Time to show us who you are and what you stand for.
Login to reply
Replies (93)
Only if you put relay feeds on amethyst first
π
Is this really an expectation? Iβm just a noob who barely knew how to put a relays together.
My terms and conditions: treat my relay as a cardboard box π¦
Itβs holding your notes for now. π
It's getting there, I am just finishing the way we manage subscriptions and data sources :)
Irrelevant. They can still track you.
Does it really matter if I don't sell user data? It's a public relay, anyone can scrape and sell the data. Just because the operator doesn't sell it doesn't mean it's not being sold.
Ok I'll start working on privacy policies then sir
Are you deleting stuff? Do you delete CSAM? Are you saving logs of what each pubkey is querying and receiving from your relay? Are you building interest lists per pubkey?
Yes. Are you, the relay operators, deleting stuff? Which ones? Where is the line? Do you delete CSAM? Are you saving logs of what each pubkey is querying and receiving from your relay? Are you building interest lists per pubkey?
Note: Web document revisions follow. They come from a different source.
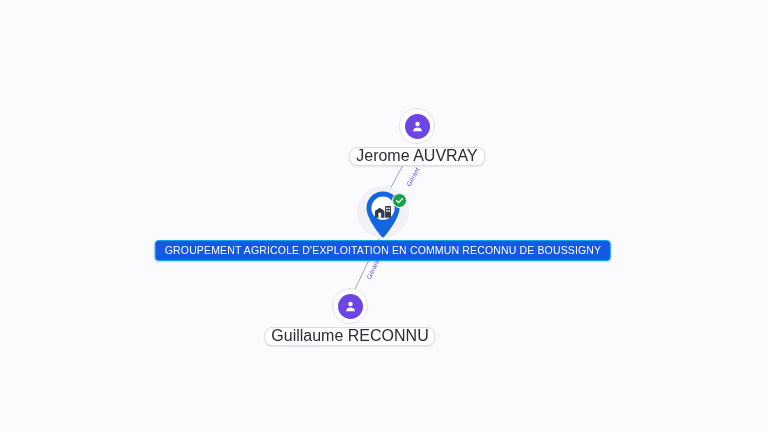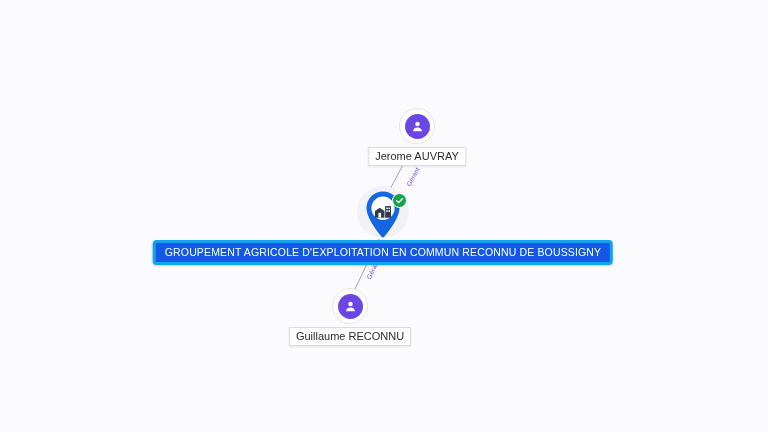--- a/index.html
+++ b/index.html
@@ -61,23 +61,23 @@
   }
   .person-avatar svg { display: block; }
 
   .person-label {
     position: absolute;
     transform: translateX(-50%);
     top: 21px;
     white-space: nowrap;
     background: #ffffff;
     border: 1px solid #dcdce6;
-    border-radius: 0;
+    border-radius: 8px;
     padding: 2px 6px 3px 6px;
-    font-size: 11px;
+    font-size: 16px;
     line-height: 12px;
     color: #2b2b38;
     box-shadow: 0 1px 2px rgba(20,20,60,0.10);
   }
 
   
   #company-node {
     position: absolute;
     width: 0;
     height: 0;
@@ -114,21 +114,21 @@
     justify-content: center;
   }
   .pin-badge svg { display: block; }
 
   #company-label {
     position: absolute;
     transform: translateX(-50%);
     top: 26px;
     white-space: nowrap;
     background: #1359e8;
-    border: 3px solid #0ea5e9;
+    border: 1px solid #0ea5e9;
     border-radius: 4px;
     padding: 3px 9px 4px 9px;
     font-size: 10.5px;
     line-height: 12px;
     letter-spacing: 0.15px;
     color: #ffffff;
     box-shadow: 0 1px 2px rgba(20,40,120,0.22);
   }
 
   

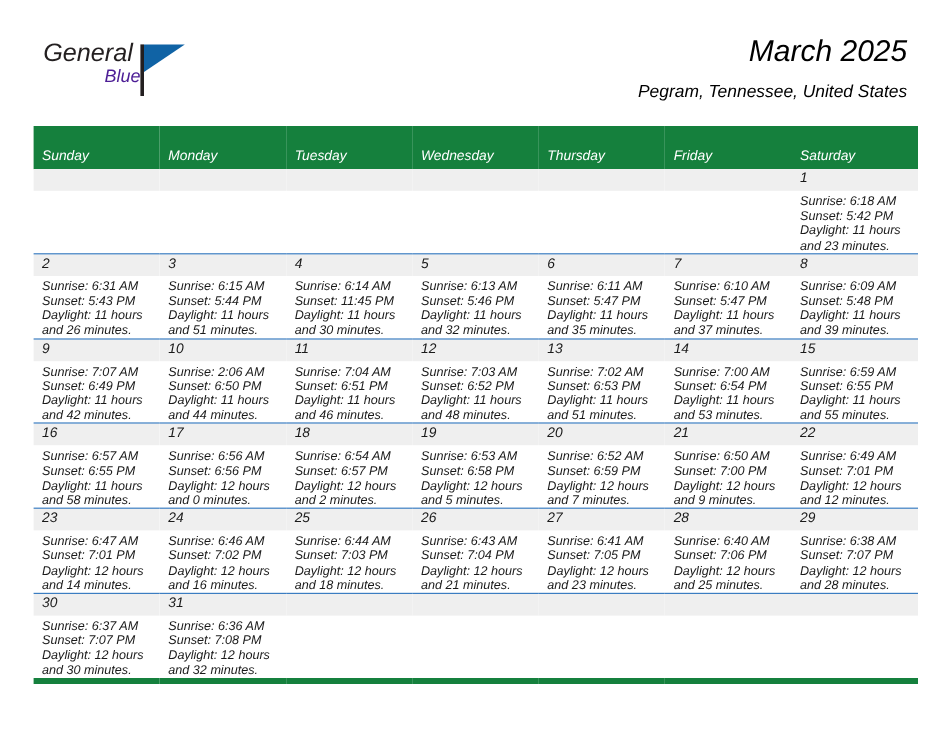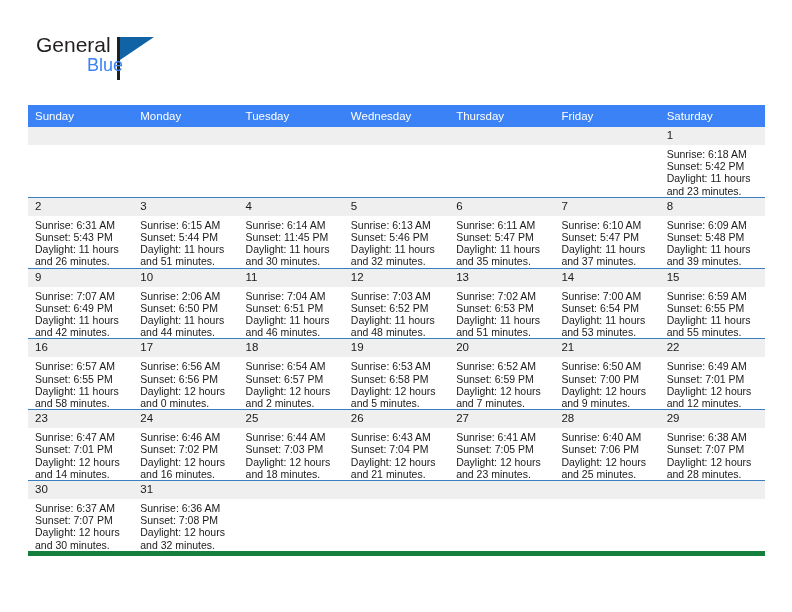--- a/index.html
+++ b/index.html
@@ -12,20 +12,21 @@
     background: #ffffff;
     font-family: "Liberation Sans", sans-serif;
     color: #000000;
     overflow: hidden;
   }
   .page {
     position: relative;
     width: 762px;
     height: 612px;
     box-sizing: border-box;
+    font-style: italic;
   }
 
   
   .top {
     position: absolute;
     left: 0;
     top: 0;
     width: 792px;
     height: 104px;
   }
@@ -42,22 +43,22 @@
     top: 0;
     font-size: 21px;
     letter-spacing: 0px;
     color: #231f20;
     font-family: "Liberation Sans", sans-serif;
   }
   .logo-blue {
     position: absolute;
     left: 51px;
     top: 22px;
-    font-size: 18px;
-    color: #3b82f6;
+    font-size: 15px;
+    color: #4c1d95;
     font-family: "Liberation Sans", sans-serif;
   }
   .logo-flag {
     position: absolute;
     left: 84px;
     top: 4px;
     width: 0;
     height: 0;
     border-left: 34px solid #1063a5;
     border-bottom: 23px solid transparent;
@@ -94,26 +95,26 @@
   
   .calendar {
     position: absolute;
     left: 28px;
     top: 105px;
     width: 737px;
     border-collapse: collapse;
     table-layout: fixed;
   }
   .calendar th {
-    background: #3b82f6;
+    background: #15803d;
     color: #ffffff;
     font-size: 11.5px;
     font-weight: normal;
     text-align: left;
-    padding: 5px 0 5px 7px;
+    padding: 19px 0 5px 7px;
     height: 11px;
     border: none;
   }
   .calendar td {
     width: 105.28px;
     height: 59px;
     vertical-align: top;
     padding: 0;
     border: none;
     border-bottom: 1px solid #3b7dc1;
@@ -154,20 +155,24 @@
 
   <div class="top">
 
     <div class="logo">
       <span class="logo-general">General</span>
       <span class="logo-pole"></span>
       <span class="logo-flag"></span>
       <span class="logo-blue">Blue</span>
     </div>
 
+    <div class="title-block">
+      <div class="month-title">March 2025</div>
+      <div class="location">Pegram, Tennessee, United States</div>
+    </div>
 
   </div>
 
   <table class="calendar">
     <thead>
       <tr>
         <th>Sunday</th>
         <th>Monday</th>
         <th>Tuesday</th>
         <th>Wednesday</th>

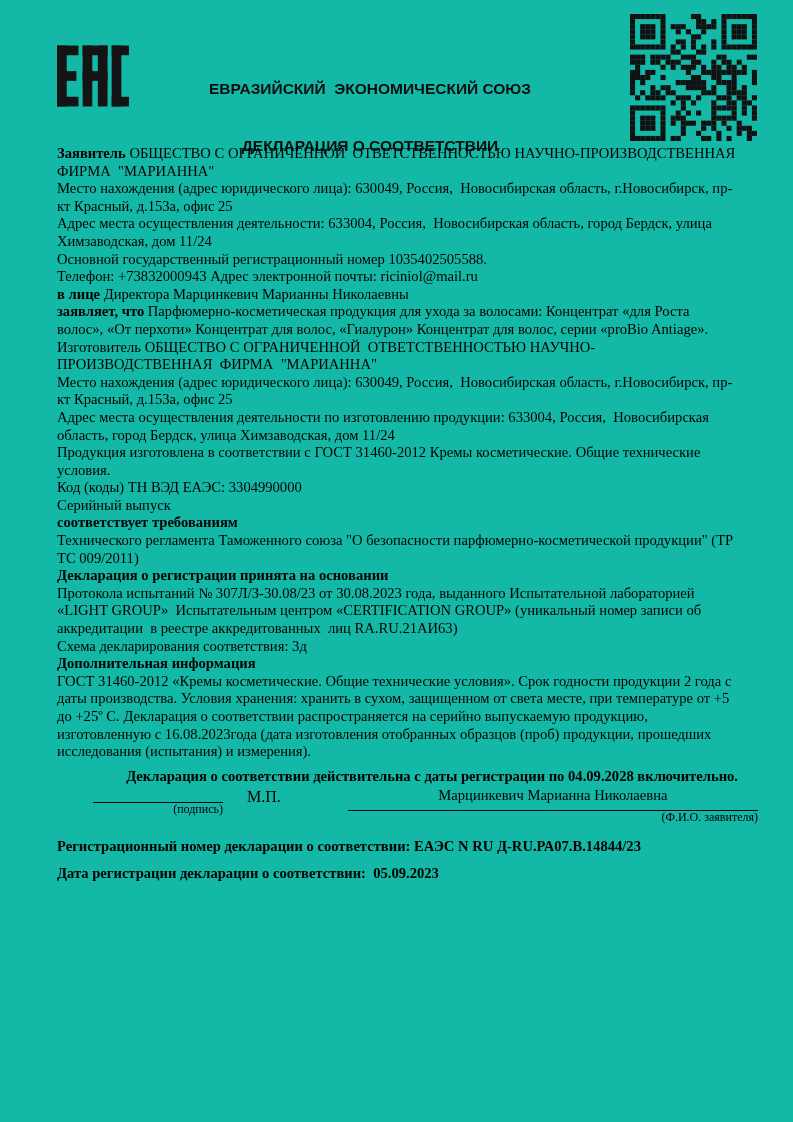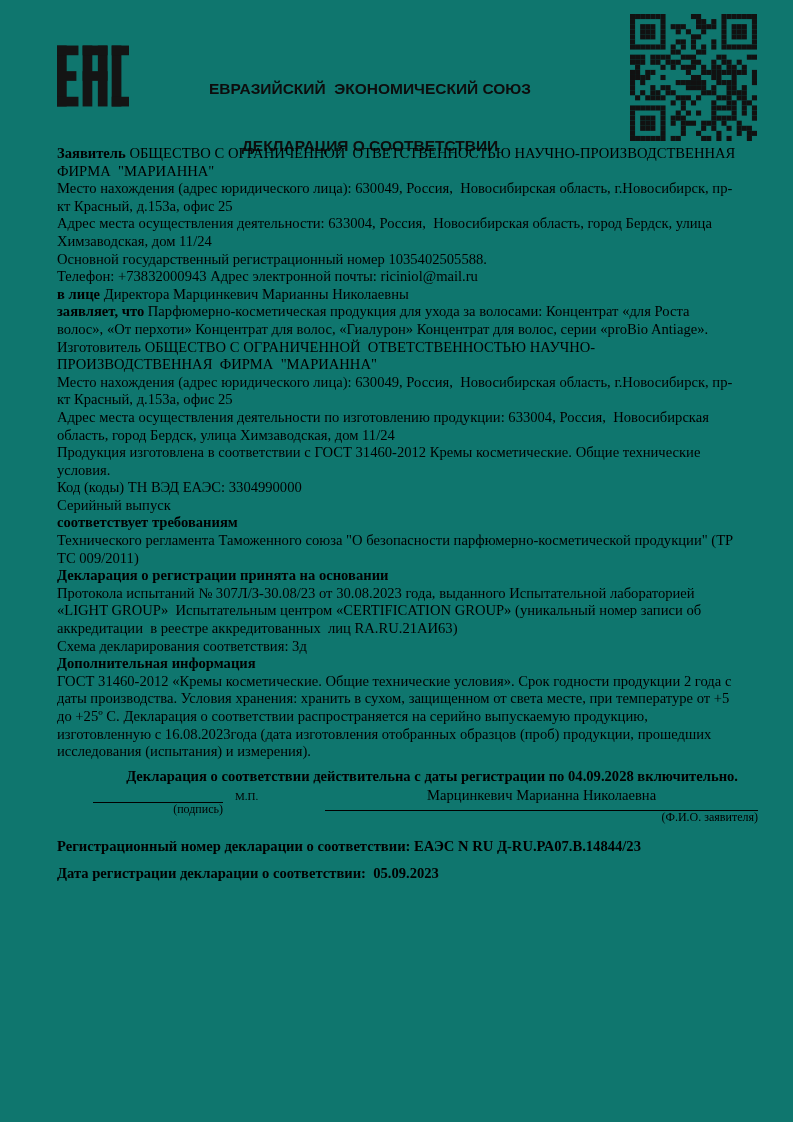--- a/index.html
+++ b/index.html
@@ -4,21 +4,21 @@
 <style>
   html, body {
     margin: 0;
     padding: 0;
     background: #ffffff;
   }
   .page {
     position: relative;
     width: 793px;
     height: 1122px;
-    background: #0f766e;
+    background: #14b8a6;
     color: #000;
     font-family: "Liberation Serif", "DejaVu Serif", serif;
     overflow: hidden;
   }
 
   
   .eac-logo {
     position: absolute;
     left: 57px;
     top: 44px;
@@ -82,22 +82,22 @@
     height: 15px;
     border-bottom: 1.5px solid #000;
   }
   .sig-caption {
     font-size: 12px;
     line-height: 11px;
     text-align: right;
     padding-top: 1px;
   }
   .sig-stamp {
-    margin-left: 12px;
-    font-size: 11px;
+    margin-left: 24px;
+    font-size: 16px;
     line-height: 13px;
     height: 16px;
     display: flex;
     align-items: flex-end;
   }
   .sig-right {
     flex: 1;
     margin-left: 67px;
   }
   .sig-name {

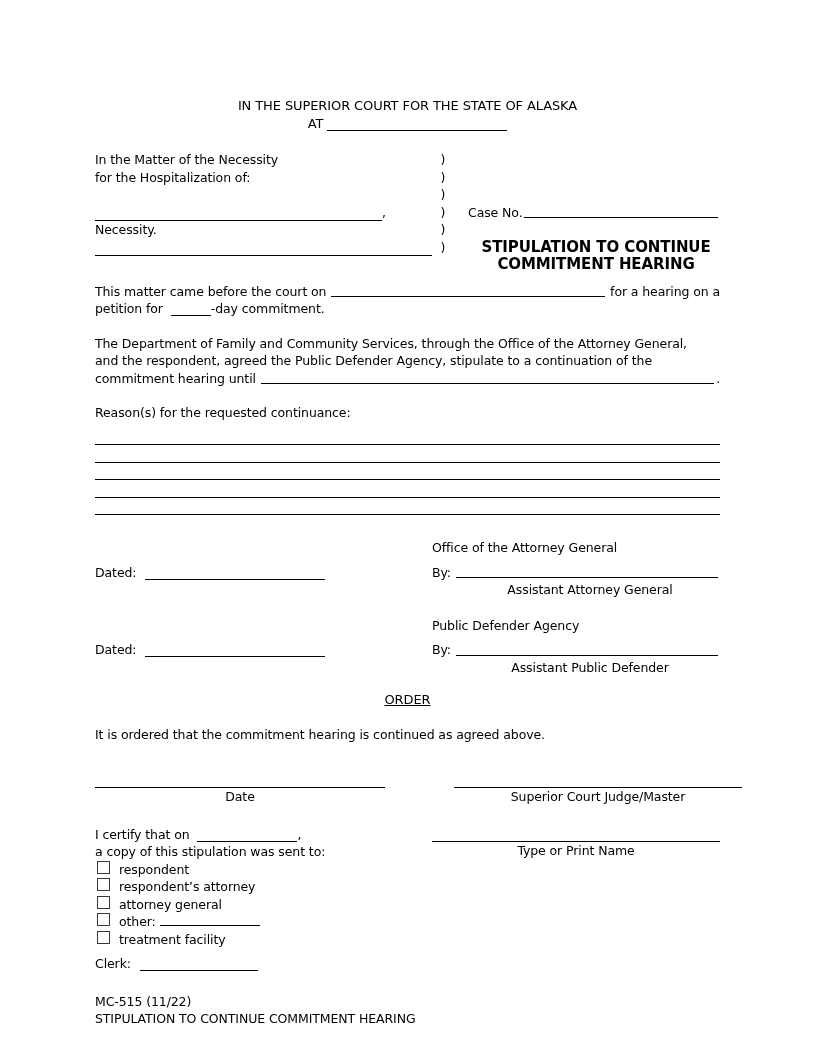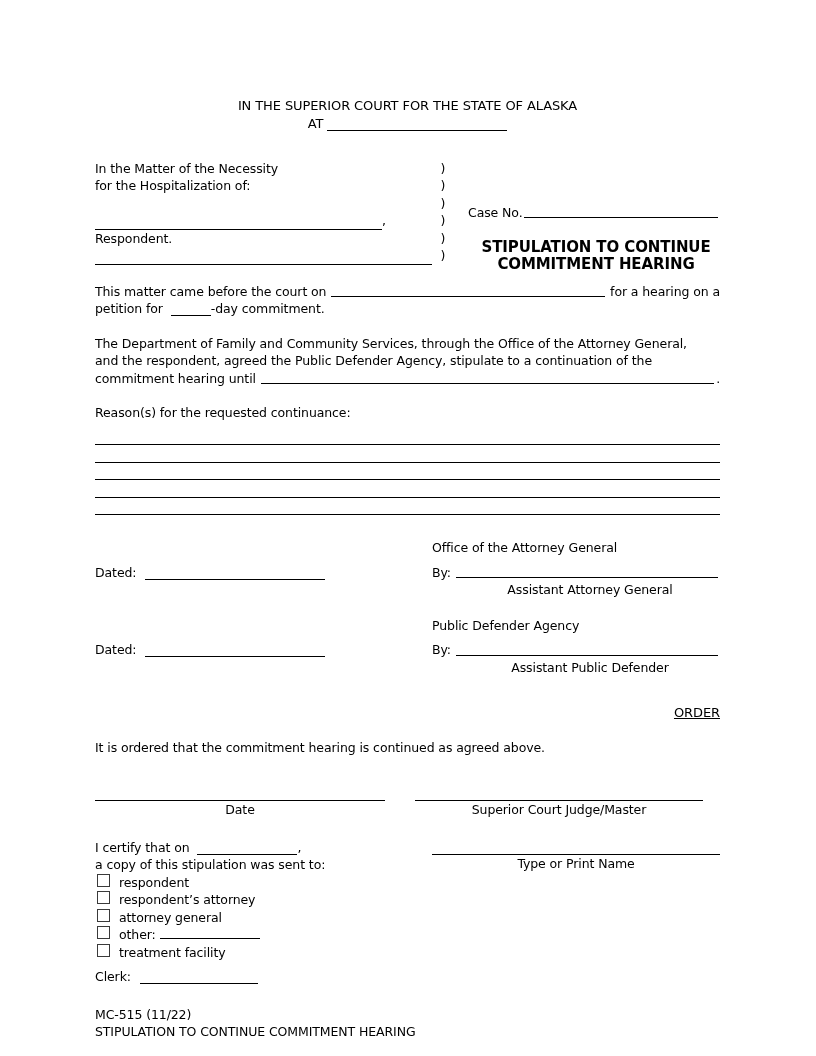--- a/index.html
+++ b/index.html
@@ -17,21 +17,21 @@
   .u { display:inline-block; border-bottom:1px solid #000; height:1em; vertical-align:-3px; }
   .lineflex { display:flex; align-items:flex-end; }
   .fill { flex:1 1 auto; border-bottom:1px solid #000; margin:0 5px 3px 5px; height:1px; }
   .fill.noright { margin-right:2px; }
   .nowrap { white-space:nowrap; }
 
   
   .court-header { padding-top:97px; text-align:center; font-size:13px; }
 
   
-  .caption { display:flex; margin-top:19px;align-items:center; }
+  .caption { display:flex; margin-top:19px; }
   .cap-left { width:337px; }
   .cap-parens { width:22px; text-align:center; }
   .cap-right { flex:1 1 auto; }
   .cap-row { height:17.5px; }
   .doc-title { font-weight:bold; font-size:15px; text-align:center; padding-left:18px; line-height:17.5px; }
 
   
   .p1 { margin-top:9px; }
   .p2 { margin-top:17px; }
   .reasons-label { margin-top:17px; }
@@ -39,24 +39,24 @@
   .rule { height:17.5px; border-bottom:1px solid #000; }
 
   
   .sig-grid { display:grid; grid-template-columns:337px 1fr; margin-top:24px; }
   .sig-row2 { margin-top:7px; }
   .role-label { text-align:center; padding-left:28px; }
   .sig-spacer { height:18px; grid-column:1 / span 2; }
   .dated .u { width:180px; margin-left:5px; }
 
   
-  .order-heading { margin-top:28px; text-align:right; font-size:13px; }
+  .order-heading { margin-top:15px; text-align:center; font-size:13px; }
   .order-heading span { text-decoration:underline; }
   .order-body { margin-top:17px; }
-  .order-sig { display:grid; grid-template-columns:290px 288px; column-gap:30px; margin-top:30px; }
+  .order-sig { display:grid; grid-template-columns:290px 288px; column-gap:69px; margin-top:30px; }
   .sigline { border-bottom:1px solid #000; height:15px; }
   .sig-label { text-align:center; }
 
   
   .cert-grid { display:grid; grid-template-columns:337px 1fr; margin-top:20px; }
   .cert-left .u { width:100px; margin-left:4px; }
   .cbrow { display:flex; align-items:flex-start; height:17.5px; }
   .checkbox { width:13px; height:13px; border:1.6px solid #3a3a3a; margin:0 9px 0 2px; background:#fff; flex:0 0 auto; }
   .cb-u { width:100px; margin-left:1px; }
   .clerk-row { margin-top:7px; }
@@ -82,21 +82,21 @@
 
     <div class="caption">
       <div class="cap-left">
         <div class="cap-row">In the Matter of the Necessity</div>
         <div class="cap-row">for the Hospitalization of:</div>
         <div class="cap-row">&nbsp;</div>
         <div class="cap-row lineflex">
           <span class="u" style="width:287px;"></span>
           <span>,</span>
         </div>
-        <div class="cap-row">Respondent.</div>
+        <div class="cap-row">Necessity.</div>
         <div class="cap-row lineflex">
           <span class="u" style="width:337px;"></span>
         </div>
       </div>
       <div class="cap-parens">
         <div class="cap-row">)</div>
         <div class="cap-row">)</div>
         <div class="cap-row">)</div>
         <div class="cap-row">)</div>
         <div class="cap-row">)</div>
Etc etc.
Do it to be an example on how relay operators should disclose.
I literally donβt know how to do any of this. π
Itβs an Aegis relay with a paywall. So everything in is relatively clean.
Lol, I have run a SimpleX server. You can definitely track people if you are the server.
And so the fiat capture begins
I will still assume they're doing it. A privacy policy and terms of service on the website won't actually stop relays from tracking us and selling our data, but I commend you making them accountable, with statements on the line βοΈ
I work for the KGB and regularly hand over printouts of every AI-generated Bitcoin meme I spot on Nostr to my superiors.
π€£
I sell to a mixture of kgb raf cia interpol mi6 fbi and gfy
I've thought for a while we need a NIP for specifying censorship levels. I think, strategically, it should be a few simple "main" tags -
0. Nothing filtered
1. Spam filtered
2. Protocol strict (requirements like NIP-13 PoW levels, or proper adherence to other NIPs)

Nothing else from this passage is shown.